Friday, April 23, 2010

O love of God, so rich and pure, how measureless and strong

I feel like I really haven't written for a while. I guess I haven't in the span of how often i had been writing before now. Only a few more weeks of school left! I am very very excited about that. I'm really not dreading classes at this point though, which is good. I guess I'm tiring, but I'm not quite as desperate as I thought I'd be. I'm in a pretty happy content medium right now. It feels good.

The only thing I am about to start a revolt about is allergies. I would love to be able to sing without nearly dying brutally on the floor. After all I am a voice major... so I have a question. Whose smarty pants idea was it to have a music school in the middle of the pollen capital? Think on that.

Anyway, I've been doing kind of a study on love in the Bible. Mostly agape love, meaning God's love. I'd write that in Greek if I could but I don't have the font... I love Greek. But when I was reading a few days ago, I found it strangely new for the first time, that love is not a human creation. We adapted the concept. We love because He loves. And these words I'm typing are probably boring, because they're all words repeated so many times they become so normal. I knew these words. I knew the truth in them. But I don't think I've ever grasped the concept comparably to how I have now. Love is a heavenly entity. It is only of God. We are able to take hold of that which is not our idea. We're allowed to love other people.
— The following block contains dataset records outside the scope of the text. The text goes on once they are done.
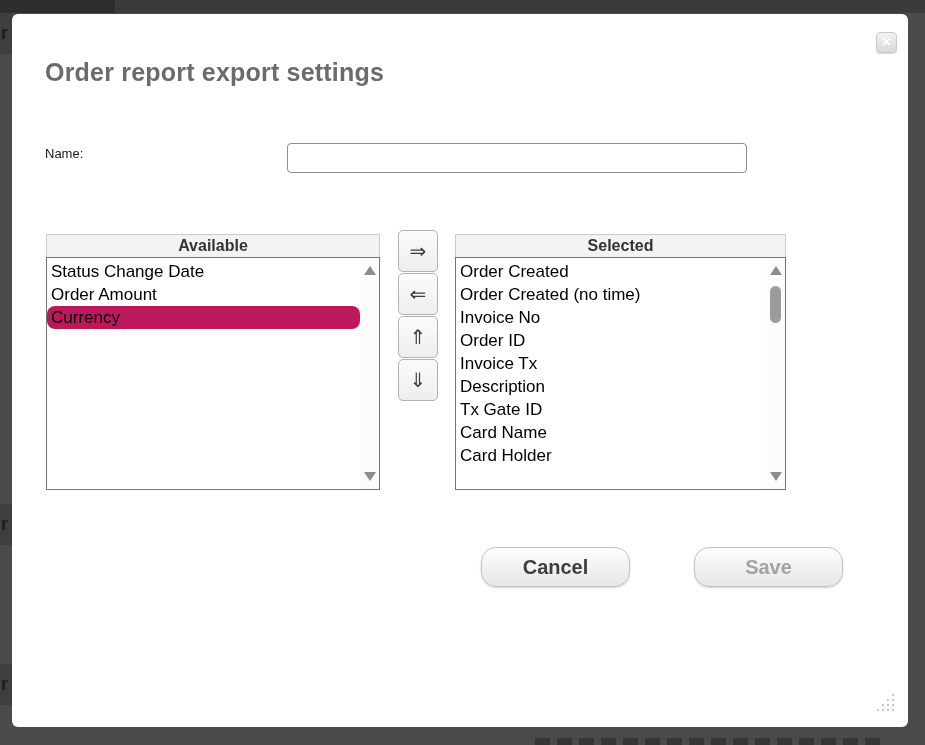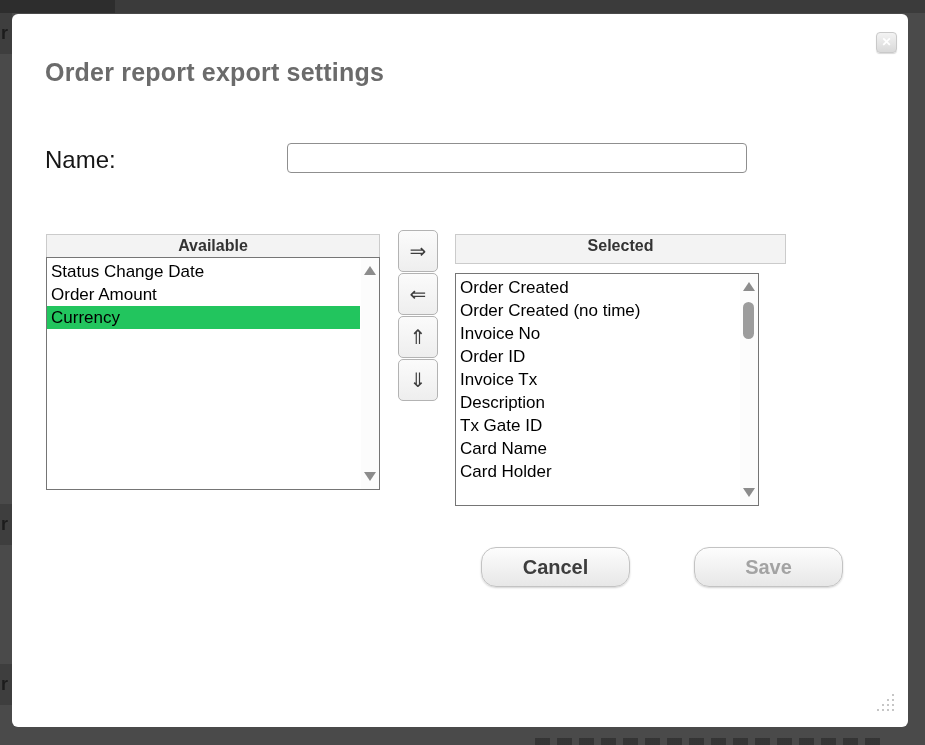--- a/index.html
+++ b/index.html
@@ -22,40 +22,40 @@
   .close-btn { position:absolute; right:11px; top:18px; width:21px; height:21px;
       border:1px solid #c9c9c9; border-radius:4px;
       background:linear-gradient(#f3f3f3,#d9d9d9);
       color:#ffffff; font-weight:bold; font-size:12px; line-height:19px; text-align:center;
       cursor:pointer; box-shadow:0 1px 1px rgba(0,0,0,.15); }
 
   .dialog-title { position:absolute; left:33px; top:44px; font-size:25px; font-weight:bold;
       color:#6b6b6b; letter-spacing:.2px; }
 
   .name-row { position:absolute; left:33px; top:129px; width:830px; height:30px; }
-  .name-label { position:absolute; left:0; top:3px; font-size:24px; color:#161616; }
+  .name-label { position:absolute; left:0; top:3px; font-size:13px; color:#161616; }
   .name-input { position:absolute; left:242px; top:0; width:460px; height:30px;
       border:1px solid #8f8f8f; border-radius:4px; font-size:16px; padding:0 8px;
       font-family:"Liberation Sans", sans-serif; outline:none; }
 
   
   .list-header { position:absolute; height:30px; line-height:21px; text-align:center;
       font-size:16px; font-weight:bold; color:#333333;
       background:#f3f3f3; border:1px solid #cbcbcb; }
   .hdr-available { left:34px; top:220px; width:334px; }
   .hdr-selected  { left:443px; top:220px; width:331px; }
 
   .listbox { position:absolute; top:243px; height:233px; border:1px solid #757575;
       background:#ffffff; overflow:hidden; }
   .lb-available { left:34px; width:334px; }
-  .lb-selected  { left:443px; width:304px;margin-top:16px; }
+  .lb-selected  { left:443px; width:331px; }
   .items { position:absolute; left:0; top:2px; right:19px; }
   .list-item { font-size:17px; line-height:23px; color:#000000; padding-left:4px;
       white-space:nowrap; cursor:default; }
-  .list-item.highlighted { background:#22c55e; }
+  .list-item.highlighted { background:#be185d;border-radius:8px; }
 
   .scrollcol { position:absolute; top:0; right:0; width:18px; height:100%; background:#fcfcfc; }
   .tri-up { position:absolute; top:8px; left:3px; width:0; height:0;
       border-left:6px solid transparent; border-right:6px solid transparent;
       border-bottom:9px solid #8c8c8c; }
   .tri-down { position:absolute; bottom:8px; left:3px; width:0; height:0;
       border-left:6px solid transparent; border-right:6px solid transparent;
       border-top:9px solid #8c8c8c; }
   .scroll-thumb { position:absolute; top:28px; left:3px; width:11px; height:37px;
       border-radius:6px; background:#9c9c9c; }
The reason I think I was struck by this, is for a few reasons. One, growing up in a charismatic church, I learned soon that God is not an emotion. He is not a human entity that we can relate to. It doesn't mean that God is not present if I don't cry in worship. It doesn't mean God isn't listening to me if I'm not struck by lightening. It doesn't mean God is punishing me by causing me to feel void when I seek Him. He's not human. When I expect Him to meet me in human relatable ways, I might be disappointed. Something else I learned, is how incredible a gift it is when God does meet with us, and we experience Him in a mighty way, relatable to our human sense. He meets us where we are. A God completely inhuman meets with us, so far below Him. What an incomprehensible gift!

So now I think of love in a similar way. Love was something God did. It was an element of God. And he expanded it, and gave love to us, the incomprehensible gift, an element of God. An element of an unearthly God, inhuman in every way. God the Father, the one who took intangible and made it tangible. He stretched our hands to make them able to grasp what shouldn't be able to fit in our hands. Love. It's of God. God IS love. How can we hold Love?

I know I'm in some ways rambling... I guess I can't even describe the revelation I feel I've had... But I'll just end here anyway. Cor class is calling!